DMS added to the slurries of a eutrophic pond was rapidly consumed with some transient accumulation of MT (Fig. 1A and B). The conversion of DMS was inhibited by 95% by the addition of BES. MT accumulation in these incubations, which increased dramatically after the addition of BES, was not derived solely from endogenous substrates but was also derived from the conversion of the added DMS, since the level of MT accumulation in incubations which did not receive DMS was much lower (Fig. 1C). In contrast to BES addition, molybdate did not inhibit DMS degradation and even slightly stimulated MT and DMS degradation (Fig. 1A and B). Slurries without added DMS did not show any accumulation of MT upon the addition of molybdate, as was the case for BES-inhibited slurries (Fig. 1C). In contrast to BES inhibition, the combined inhibition of the DMS-amended slurries with BES plus molybdate resulted in a complete inhibition of DMS degradation (Fig. 1A). The level of MT accumulation in these incubations was lower than that in BES-inhibited slurries (Fig. 1B). Similarly, the level of MT accumulation in BES- or molybdate-inhibited slurries without the addition of DMS was also lower than that in slurries inhibited with BES alone (Fig. 1C).

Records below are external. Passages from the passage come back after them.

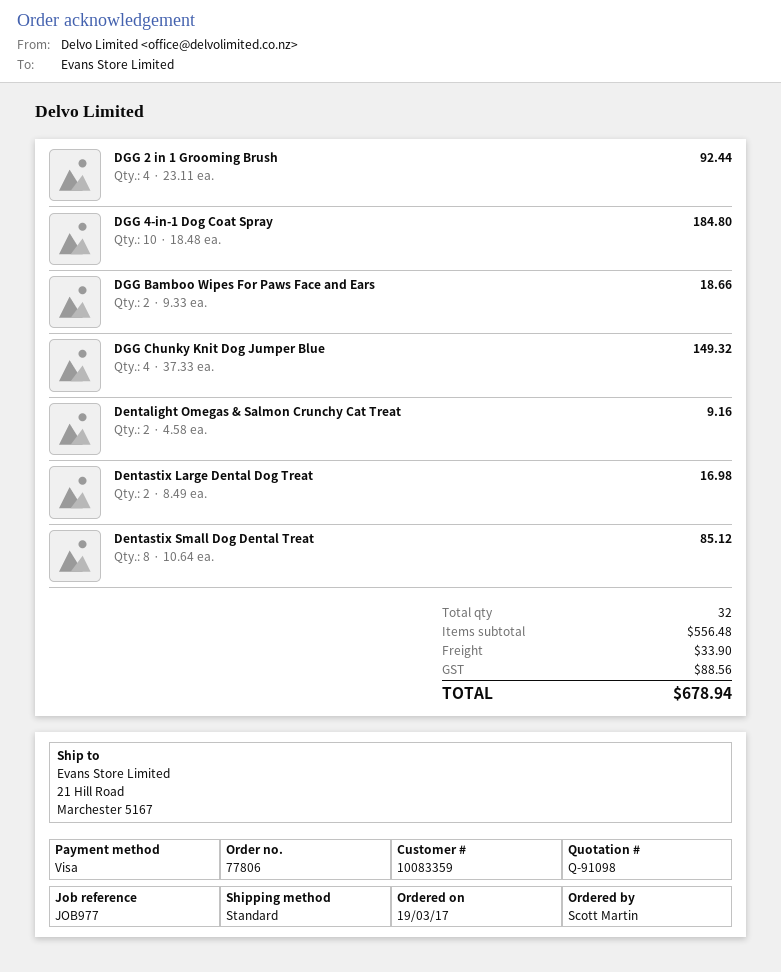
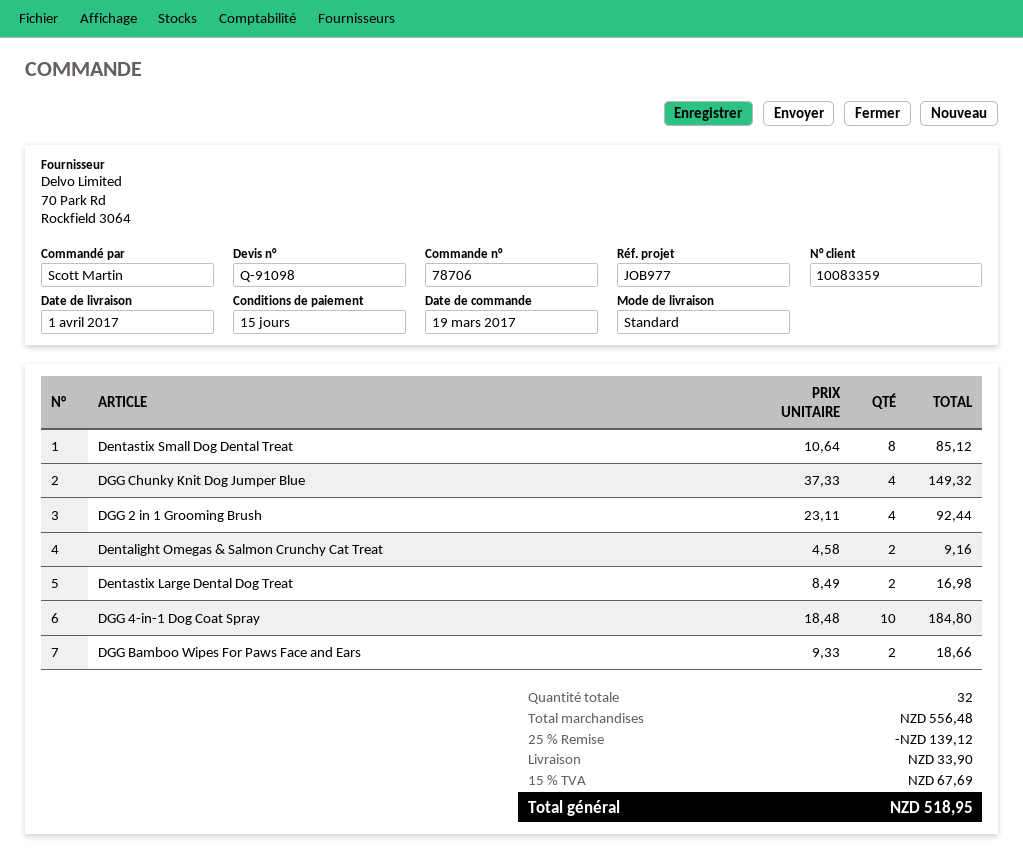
order number: 77806 -> 78706
discount: none -> 25% = 139.12
tax: 88.56 -> 67.69
total: 678.94 -> 518.95

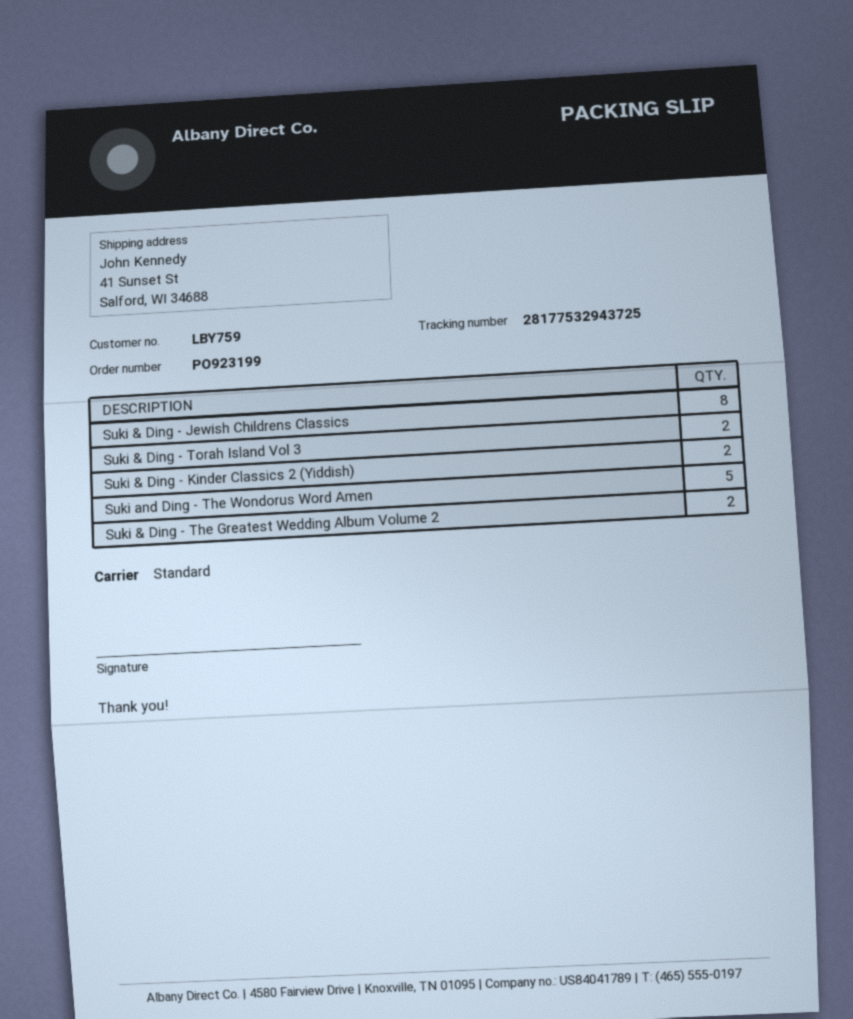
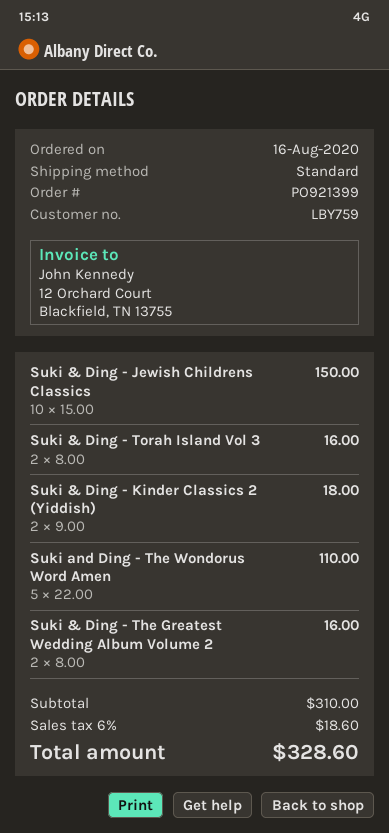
order number: PO923199 -> PO921399
Suki & Ding - Jewish Childrens Classics: 8 -> 10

Stoichiometry of DMS conversion.
To elucidate the stoichiometry of the DMS conversion in freshwater sediments, DMS was added to a slurry prepared from the sediment of Dekkerswald Pond. The DMS was added by pulse-wise additions of small amounts to avoid toxicity problems. Three subsequent additions of DMS had to be made to get a significant difference in the amount of methane produced from DMS compared with the (large) amount of methane produced from endogenous substrates. The total amount of added DMS (75 μmol) was converted to 112 μmol of methane (corrected for endogenous production). The amount of methane which can be calculated from the DMS added, by using the stoichiometry reported by Kiene et al. (17), is almost identical to the experimentally determined values.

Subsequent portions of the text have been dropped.